[Exercise input — start]

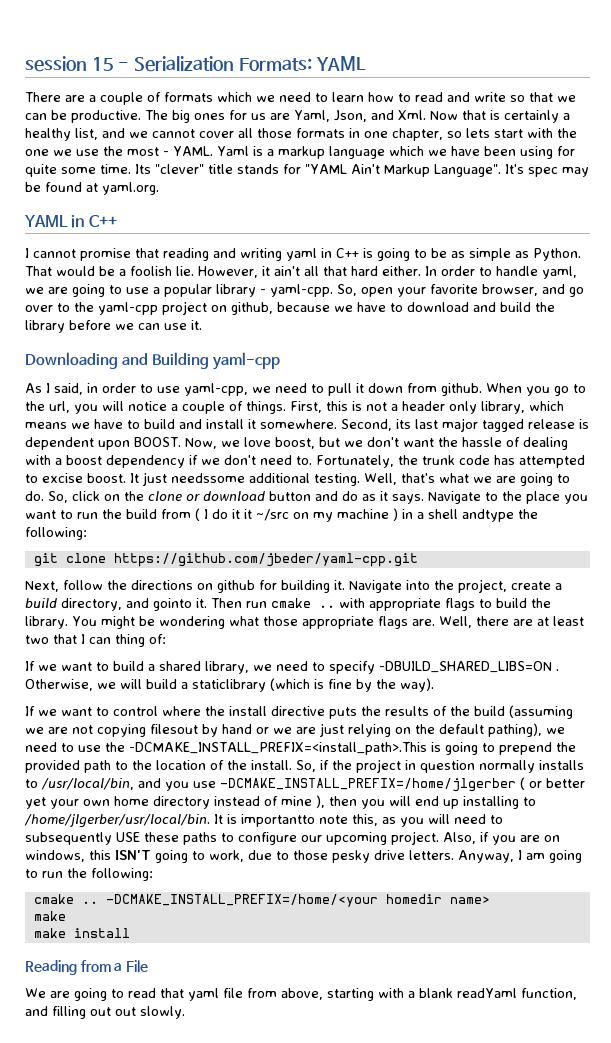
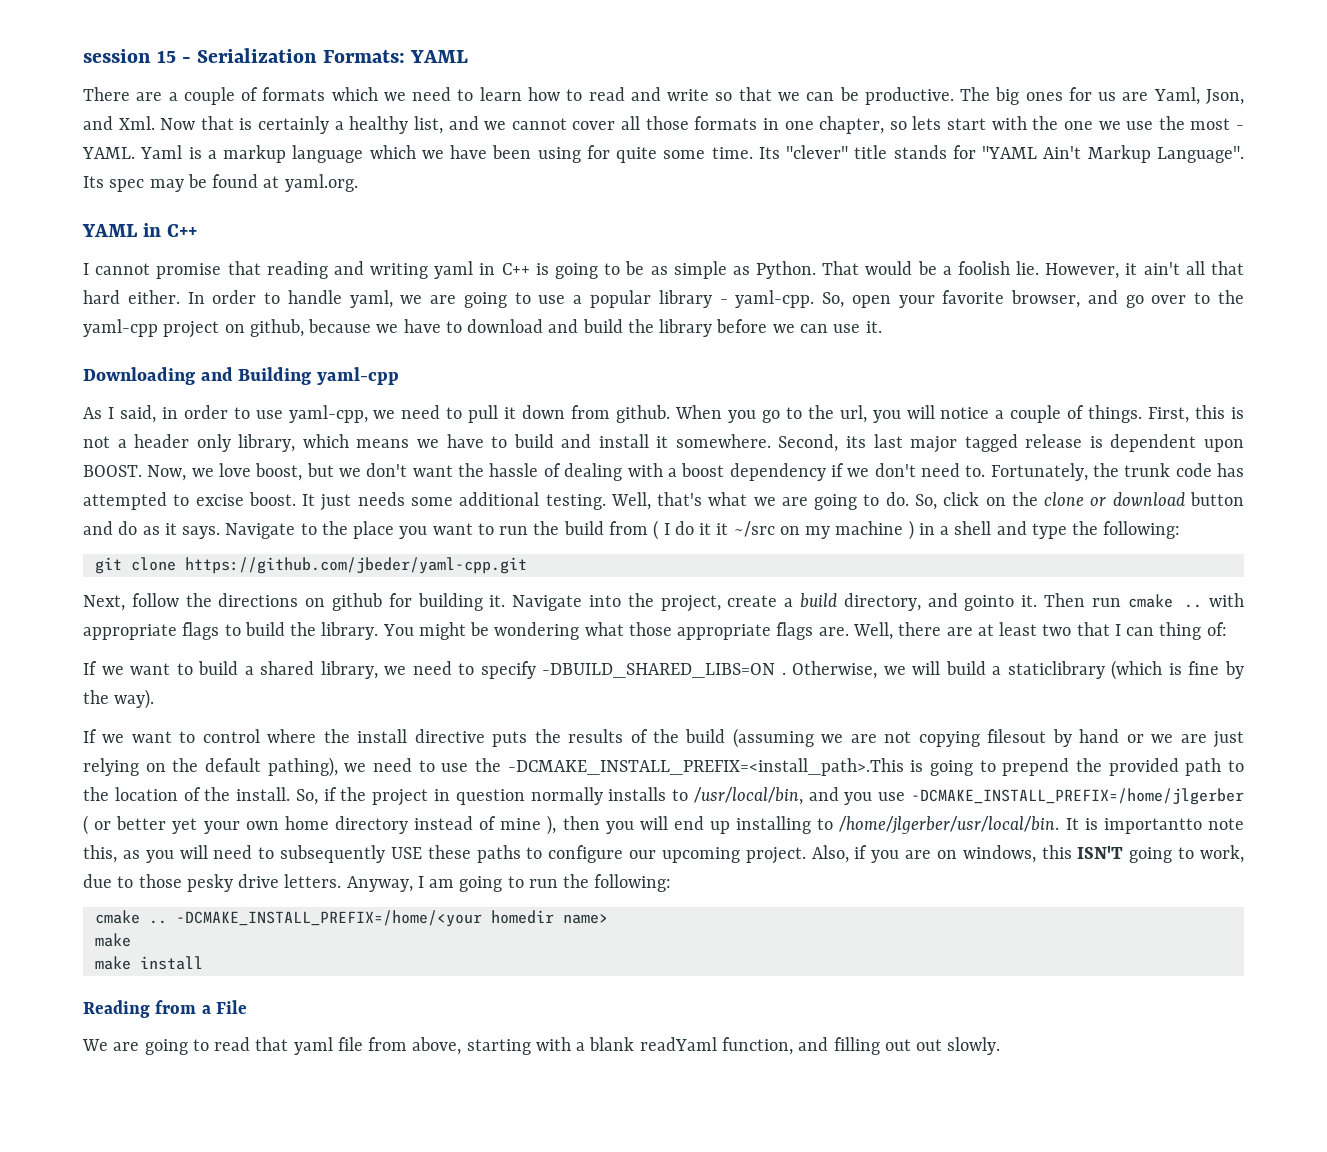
- It's spec may be found at yaml.org.
+ Its spec may be found at yaml.org.
- It just needssome additional testing.
+ It just needs some additional testing.
- Navigate to the place you want to run the build from ( I do it it ~/src on my machine ) in a shell andtype the following:
+ Navigate to the place you want to run the build from ( I do it it ~/src on my machine ) in a shell and type the following:

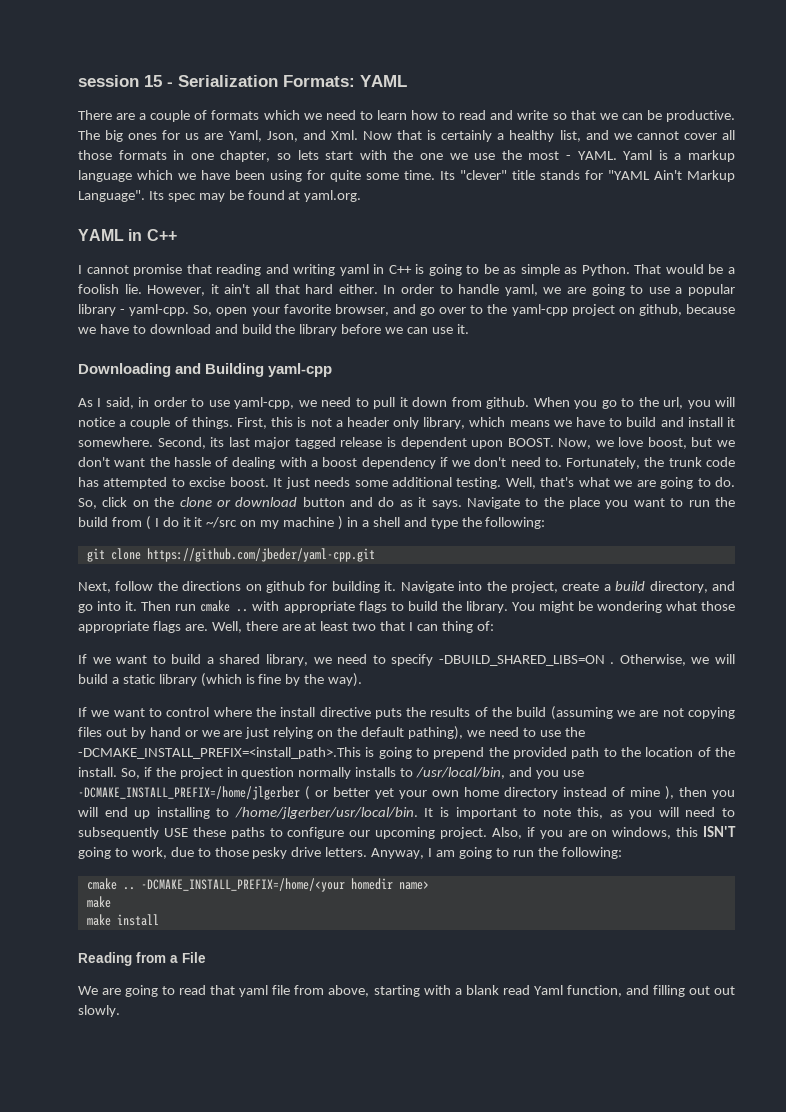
- Navigate into the project, create a build directory, and gointo it.
+ Navigate into the project, create a build directory, and go into it.
- Otherwise, we will build a staticlibrary (which is fine by the way).
+ Otherwise, we will build a static library (which is fine by the way).
- If we want to control where the install directive puts the results of the build (assuming we are not copying filesout by hand or we are just relying on the default pathing), we need to use the -DCMAKE_INSTALL_PREFIX=<install_path>.This is going to prepend the provided path to the location of the install.
+ If we want to control where the install directive puts the results of the build (assuming we are not copying files out by hand or we are just relying on the default pathing), we need to use the -DCMAKE_INSTALL_PREFIX=<install_path>.This is going to prepend the provided path to the location of the install.
- It is importantto note this, as you will need to subsequently USE these paths to configure our upcoming project.
+ It is important to note this, as you will need to subsequently USE these paths to configure our upcoming project.
- We are going to read that yaml file from above, starting with a blank readYaml function, and filling out out slowly.
+ We are going to read that yaml file from above, starting with a blank read Yaml function, and filling out out slowly.

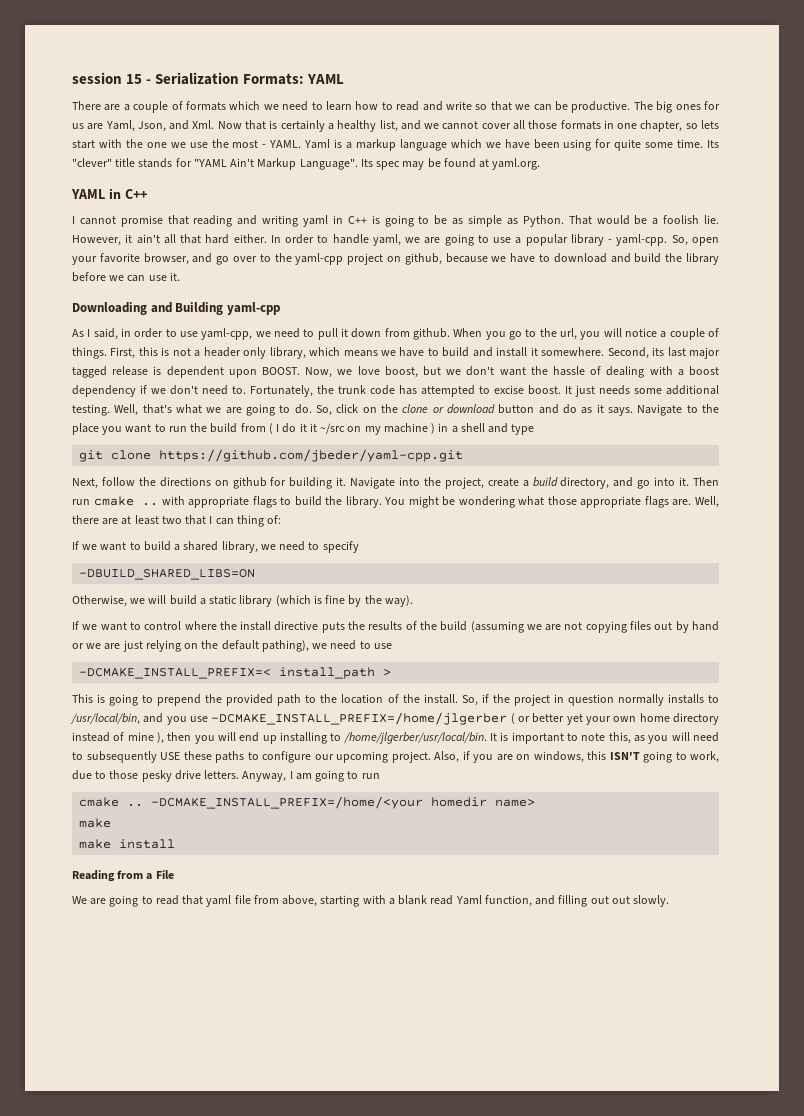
- Navigate to the place you want to run the build from ( I do it it ~/src on my machine ) in a shell and type the following:
+ Navigate to the place you want to run the build from ( I do it it ~/src on my machine ) in a shell and type
- If we want to build a shared library, we need to specify -DBUILD_SHARED_LIBS=ON . Otherwise, we will build a static library (which is fine by the way).
+ If we want to build a shared library, we need to specify
+ -DBUILD_SHARED_LIBS=ON
+ Otherwise, we will build a static library (which is fine by the way).
- If we want to control where the install directive puts the results of the build (assuming we are not copying files out by hand or we are just relying on the default pathing), we need to use the -DCMAKE_INSTALL_PREFIX=<install_path>.This is going to prepend the provided path to the location of the install.
+ If we want to control where the install directive puts the results of the build (assuming we are not copying files out by hand or we are just relying on the default pathing), we need to use
+ -DCMAKE_INSTALL_PREFIX=< install_path >
+ This is going to prepend the provided path to the location of the install.
- Anyway, I am going to run the following:
+ Anyway, I am going to run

[Exercise input — finish]

Where a line of the records contains the word "configure", copy that line.

- It is importantto note this, as you will need to subsequently USE these paths to configure our upcoming project.
+ It is important to note this, as you will need to subsequently USE these paths to configure our upcoming project.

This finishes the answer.